Alexandra Holmqvist, Chair of the City of Portland Bicycle Advisory Committee, said the report underscores the need for continued advocacy for biking in Portland.

"This report shows what we know in our community, which is that Portlanders are eager to return to biking," Holmqvist said. "We're encouraged that PBOT leadership agrees with us on the need for more and better infrastructure to make everyone feel comfortable biking to make this possible. Our committee will continue to advocate for safer spaces for people to ride bikes, and the kinds of encouragement and inspiration programs that show families how to make biking a part of their everyday lives."

The Bike Counts report documents the results of data collection by 114 volunteers for PBOT who gathered peak-time counts of people biking at 272 locations citywide, mostly at the intersections of established bikeways (bike lanes or greenways).
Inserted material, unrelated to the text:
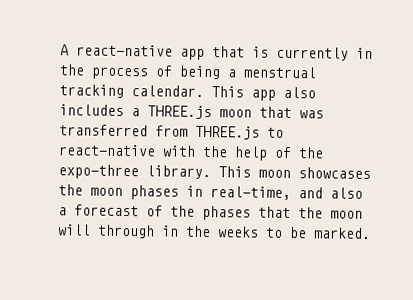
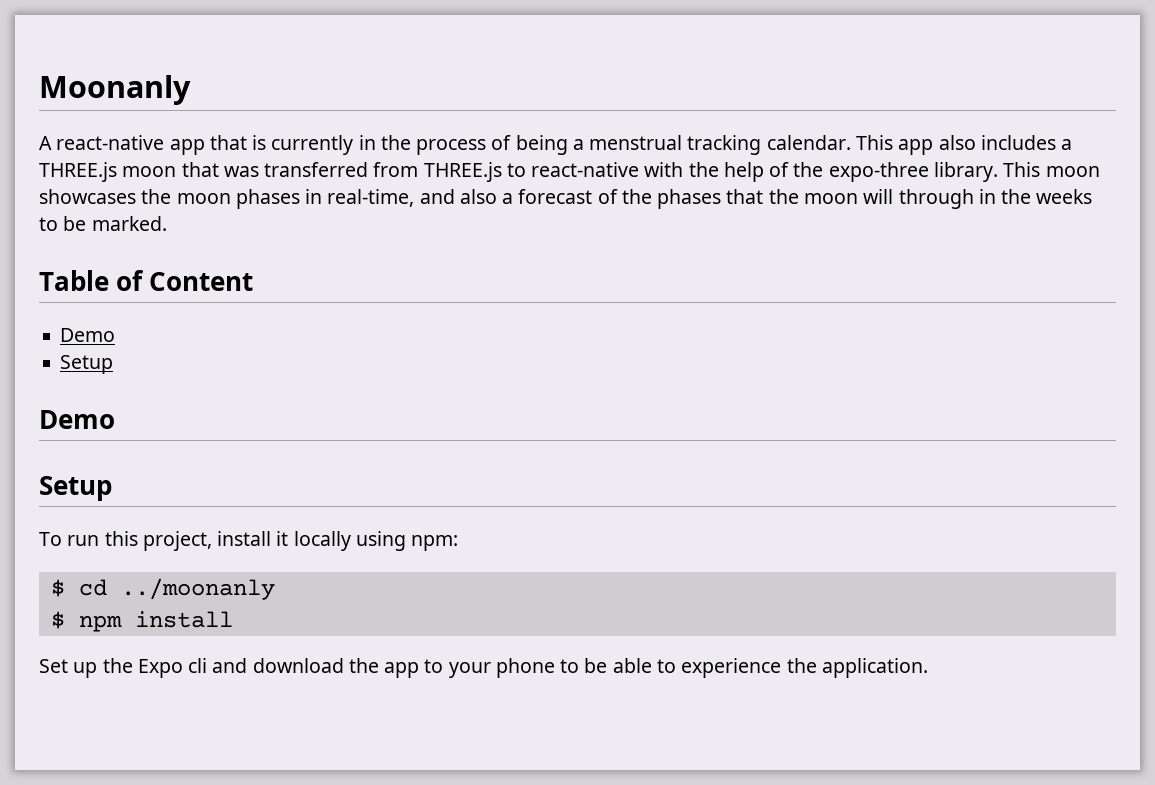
(60, 50) none -> [39,75,191,105] Moonanly //
(371, 233) none -> [39,270,254,291] [60,328,116,342] [60,355,114,374] [39,410,115,429] [39,476,112,501] [39,531,459,551] [50,578,275,600] [50,611,233,632] [39,658,928,678] // Table of Content // Demo // Setup // Demo // Setup // To run this project, install it locally using npm: // $ cd ../moonanly // $ npm install // Set up the Expo cli and download the app to your phone to be able to experience the application.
Learn more about Bike Counts in Portland, and see and download the 2023 report at
PBOT's Bicycle Counts website

Findings from the counts include: 

  • Biking increased overall by 5%, compared with 2022, with every part of Portland showing an increase. Notably, NW Portland had an increase of 15%.
  • For the first time, the report includes a count of e-bike use, with an estimate that 17% of all bike trips in Portland were on e-bikes, a significant share of bike use that mirrors national trends for the rapidly growing technology.
  • 4.5% of everyone counted (riding bikes, e-scooters, one-wheels, and skateboards) were riding an e-scooter. In East Portland, about 10% of people counted were using an e-scooter, the highest share in any sector.
Bicycle count volunteers Sue and Zen counting at N Wabash Avenue & N Halleck Street in August 2023

Bicycle count volunteers Sue and Zen used a clipboard to take notes for their shift at N Wabash Avenue & N Halleck Street in August 2023.

Neighborhood Greenways coming to East Portland, St Johns

In 2024, PBOT will complete neighborhood greenways in East Portland and St. Johns, expanding routes into areas that have historically not had shared neighborhood bike routes.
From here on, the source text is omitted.